The high level of government debt, combined with slow economic growth and poor revenue collection, has also raised the alarm bells of government’s lenders. Will the South African government be able to meet its loan obligations, pay its interest and principal? Or will it default like Argentina? Government’s lenders are already requiring higher interest rates on new loans to government to compensate for higher risk. Credit ratings agencies – which provide an independent assessment on the creditworthiness of a government’s bonds for investors – have also indicated increasing risk associated with lending to the South African government. Two of three main credit ratings agencies, Fitch and Standard & Poor’s, recently downgraded South African government debt to sub-investment grade, indicating higher risk associated with lending to the South African government. A third, and arguably more influential ratings agency, Moody’s, will update its rating of South African government debt following the budget. Moody’s also downgrading the country’s debt to sub-investment grade is likely to result in a weaker rand and higher borrowing costs going forward – an unwanted situation.
Slowing down the growth in government debt is now more of an imperative for government. To do this, the gap between expenditure and revenue needs to be reduced. Only when this gap is closed will government debt stop increasing and stabilise. At present, the gap between revenue and expenditure is around a staggering R200 billion a year. This means, if government intends to reduce this gap, it would need to find an additional R200 billion without borrowing, every year. It has to raise revenue or cut spending. Given the size of the gap, government would have to raise revenue and reduce expenditure to make a difference.
On the revenue side, government can increase tax rates for corporates (CIT), increase value-added tax (VAT) or personal income tax (PIT). It can increase levies on fuel, eliminate medical tax credits, and increase the rates on capital gains. All of these options have a cost to the economy and households. Increasing corporate tax rates may bring in more tax in the first year, but it may also affect the decision of investors to invest in South Africa in the future. This would limit growth and employment prospects for the country. Increasing VAT harms households, increases prices, and possibly reduces consumption and economic growth. Increasing VAT also harms poorer households more than wealthier households, given the share of income spent by poor households relative to rich households. Eliminating medical tax credits makes healthcare more expensive for the middle-class.
On the expenditure side, government faces a difficult job in determining which programmes to fund, which programmes to fund partially, and which programmes to eliminate. Naturally, programs directed towards poverty alleviation and social security have to be maintained. Health, education, social grants, policing etc. are presumably non-negotiable. Does that mean government programmes directed towards generating economic growth such as transport, communications, industrial development, and small business should see their budgets cut? If so, that would possibly reduce the growth potential of the economy, and thereby the ability of the country to raise revenue to meet further socio-economic objectives such as free-higher education and a national health insurance.

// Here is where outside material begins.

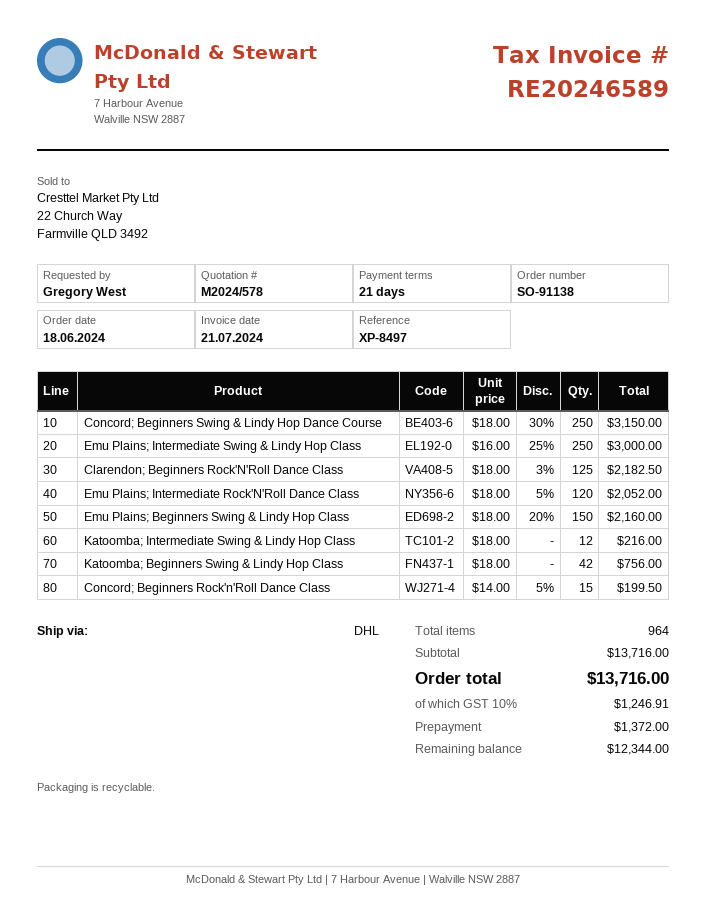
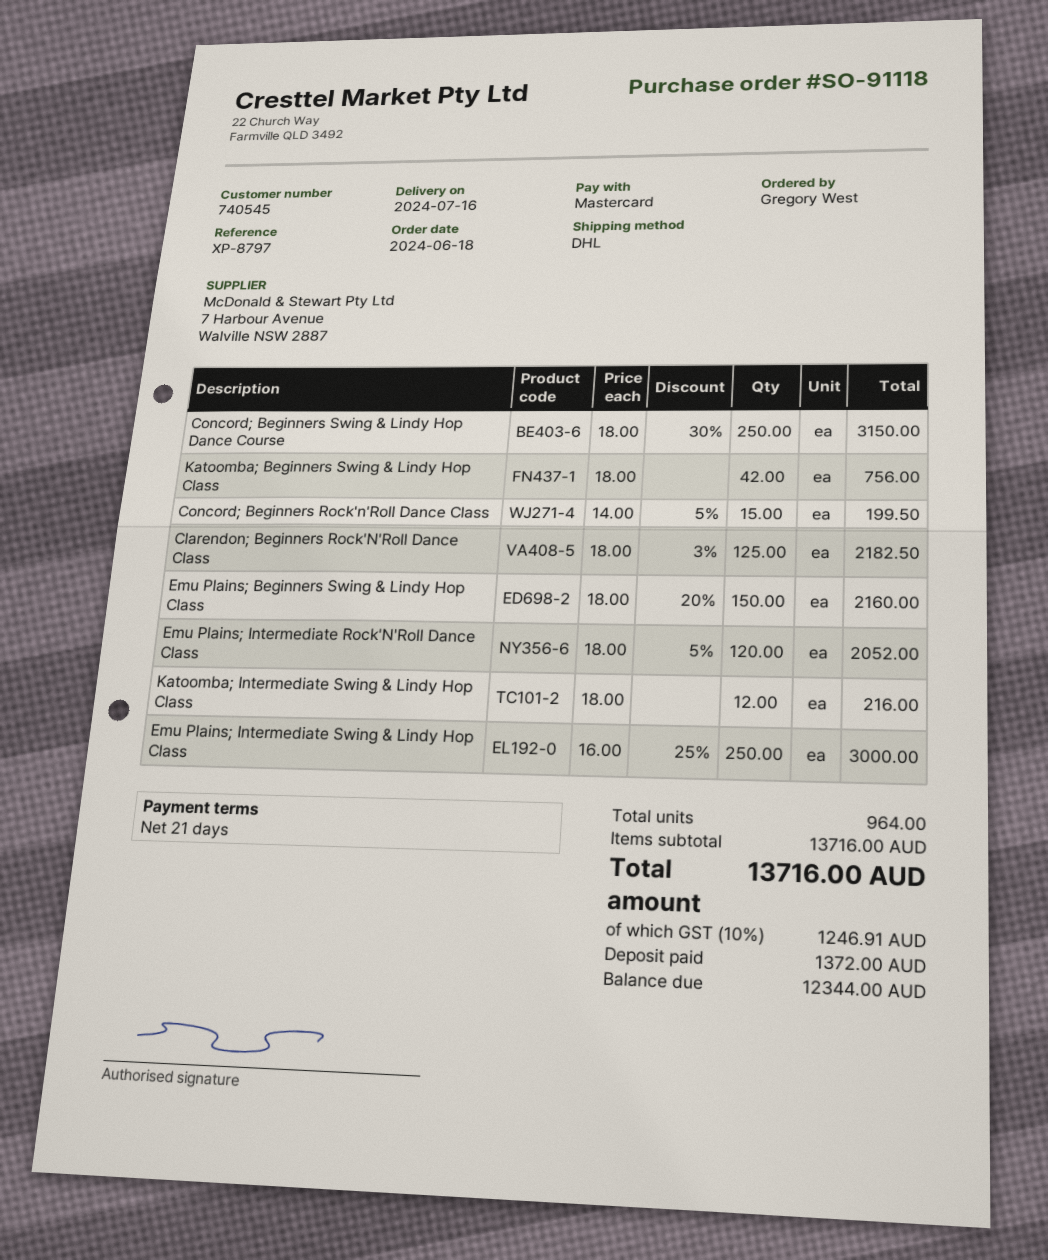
order number: SO-91138 -> SO-91118
reference: XP-8497 -> XP-8797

There are, unfortunately, no pain-free options at government’s disposal to bring the debt monster under control, despite the complaints, suggestions, and commentary from opposition parties, economists, and civil society. Suggestions that government simply “improve efficiency” and “reduce the wage bill”, whilst valid, fail to appreciate the magnitude of the fiscal gap that needs to be reduced, and the workings of government. A combination of revenue-raising and expenditure-reducing measures are necessary to slow-down growth in government debt. These measures will certainly prove painful for the economy, the country, and its people. The next few years are going to be lean.
Manza Musa is a rebel economist.
The views expressed in this article are the author’s own and do not necessarily reflect the editorial policies of The Daily Vox.